Na manhã seguinte, acordei sozinha na nossa cama.
A casa estava silenciosa. O lado dele da cama estava intocado. Ele não tinha vindo para casa.
Levantei-me e preparei-me para o trabalho, movendo-me como um autómato. O meu corpo estava a funcionar, mas a minha mente estava dormente.
Quando cheguei ao meu escritório de advocacia, a minha assistente olhou para mim com preocupação.
"Sra. Almeida, está tudo bem?"
"Estou bem, Sofia. Só preciso de um café forte."
Sentei-me à minha secretária e olhei para a pilha de processos. Eu era uma advogada de divórcios. Que irónico. Eu ajudava os outros a acabar com os seus casamentos, e agora estava a enfrentar o meu próprio fim.
Passei a manhã a tentar concentrar-me, mas a imagem do Lucas e da Lara juntos não saía da minha cabeça.
Por volta do meio-dia, o meu telemóvel tocou.

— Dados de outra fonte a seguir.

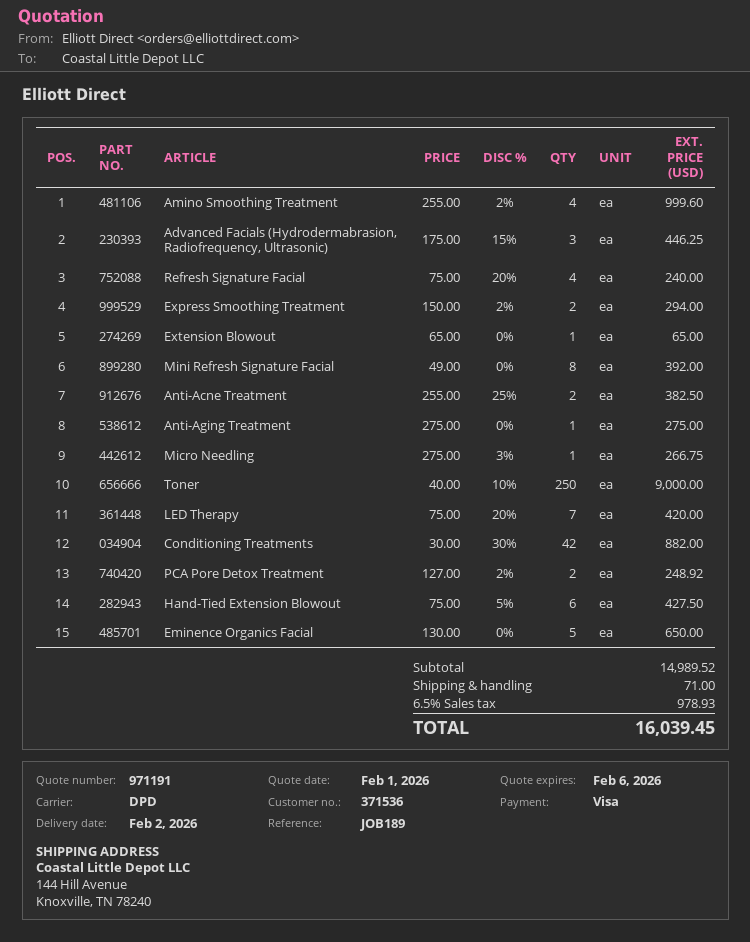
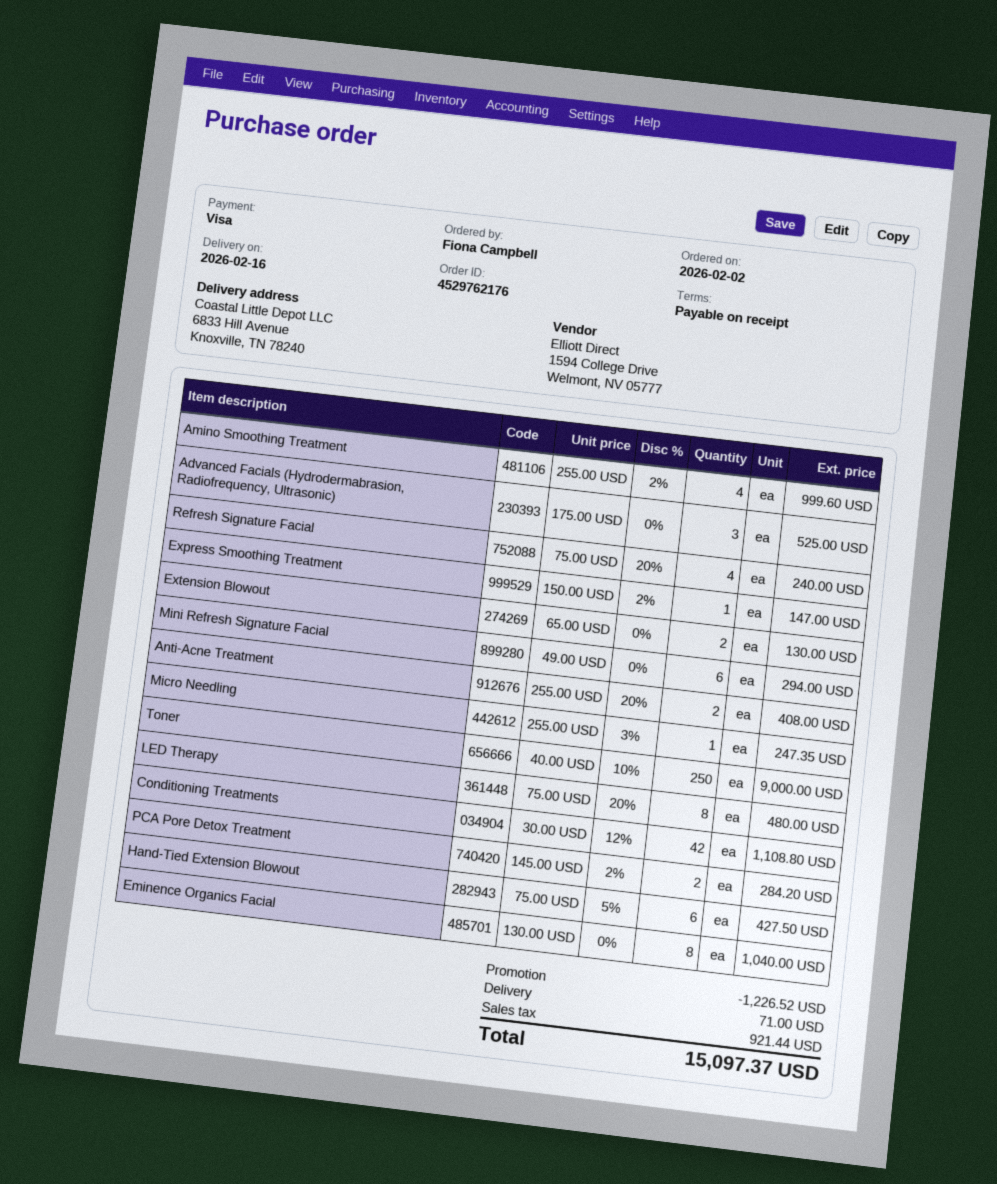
delivery date: 2026-02-02 -> 2026-02-16
ship to: 144 Hill Avenue, Knoxville, TN 78240 -> 6833 Hill Avenue, Knoxville, TN 78240
Advanced Facials (Hydrodermabrasion, Radiofrequency, Ultrasonic): 3 x 175.00 - 15% = 446.25 -> 3 x 175.00 = 525.00
Express Smoothing Treatment: 2 x 150.00 - 2% = 294.00 -> 1 x 150.00 - 2% = 147.00
Extension Blowout: 1 x 65.00 = 65.00 -> 2 x 65.00 = 130.00
Mini Refresh Signature Facial: 8 x 49.00 = 392.00 -> 6 x 49.00 = 294.00
Anti-Acne Treatment: 2 x 255.00 - 25% = 382.50 -> 2 x 255.00 - 20% = 408.00
Anti-Aging Treatment: 1 x 275.00 = 275.00 -> none
Micro Needling: 1 x 275.00 - 3% = 266.75 -> 1 x 255.00 - 3% = 247.35
LED Therapy: 7 x 75.00 - 20% = 420.00 -> 8 x 75.00 - 20% = 480.00
Conditioning Treatments: 42 x 30.00 - 30% = 882.00 -> 42 x 30.00 - 12% = 1108.80
PCA Pore Detox Treatment: 2 x 127.00 - 2% = 248.92 -> 2 x 145.00 - 2% = 284.20
Eminence Organics Facial: 5 x 130.00 = 650.00 -> 8 x 130.00 = 1040.00
discount: none -> 1226.52
tax: 978.93 -> 921.44
total: 16039.45 -> 15097.37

Era o Lucas.
"Estás mais calma agora?", ele perguntou, sem qualquer pedido de desculpas na sua voz.
"Onde estás?"
"Ainda estou no hospital. A Lara teve uma noite difícil. A mãe teve de ir para casa, por isso eu fiquei."
Claro que ficaste.
"Lucas, eu já contratei um advogado."
Houve um silêncio do outro lado.
"O quê? Tu não estás a falar a sério."
"Estou completamente a sério. Vou enviar-te os papéis do divórcio. Podes assiná-los quando tiveres um momento livre de cuidar da minha irmã."
"Catarina, para com isto! Estás a exagerar!"
"Estou a exagerar? Lucas, há quanto tempo é que isto dura? Há quanto tempo é que me fazes de parva?"
"Eu não sei do que estás a falar. Eu amo-te. A Lara é só a tua irmã."
"Não digas isso. Não me insultes com mentiras. Se me amasses, não me terias abandonado ontem. Se me amasses, não estarias a dormir num hospital ao lado dela."
"Ela precisava de mim!"
"E eu? Eu não preciso de ti? Eu sou tua mulher!"
"Tu és forte, Catarina. Consegues aguentar-te sozinha. A Lara não."
As palavras dele atingiram-me. Então era isso. A minha força era a minha punição. Porque eu não era frágil e carente como a Lara, eu não merecia o seu cuidado, a sua atenção.
"Eu posso ser forte", disse eu, com a voz a tremer ligeiramente, "mas não sou uma idiota. Acabou, Lucas."
Desliguei o telefone antes que ele pudesse responder.
Senti um nó na garganta. Respirei fundo, recusei-me a chorar no trabalho.
Minutos depois, a minha mãe ligou. Eu já sabia o que vinha aí.
"Catarina! O que é que fizeste? O Lucas acabou de me ligar, em pânico! Divórcio? Como te atreves a fazer-lhe isto, depois de tudo o que ele fez pela nossa família?"
"Mãe, por favor, não te metas nisto."
"Não me meter? A minha filha mais nova está doente num hospital, e a minha filha mais velha está a tentar destruir o seu casamento por puro ciúme! Claro que me vou meter!"
"Ciúme? Mãe, ele está a ter um caso com a Lara!"
"Não sejas ridícula! Ele está apenas a ser bondoso! Tu é que estás a torcer tudo com a tua mente doentia. O teu pai também era assim, sempre desconfiado, sempre zangado. Parece que herdaste isso dele."
A menção ao meu pai, que nos tinha deixado há muitos anos, foi um golpe baixo.
"A Lara está a chorar aqui por tua causa! O stress está a piorar o estado dela! Queres matá-la?"
"Isso não é justo, mãe."
"A vida não é justa, Catarina! Cresce e para de ser uma criança mimada! Pede desculpa ao Lucas e resolve isto!"
Ela desligou.
Sentei-me ali, a tremer de raiva e dor. A minha própria mãe estava do lado deles. Ela via-me como a vilã.
Naquele momento, percebi que não estava apenas a divorciar-me do Lucas. Estava a divorciar-me de toda a minha família.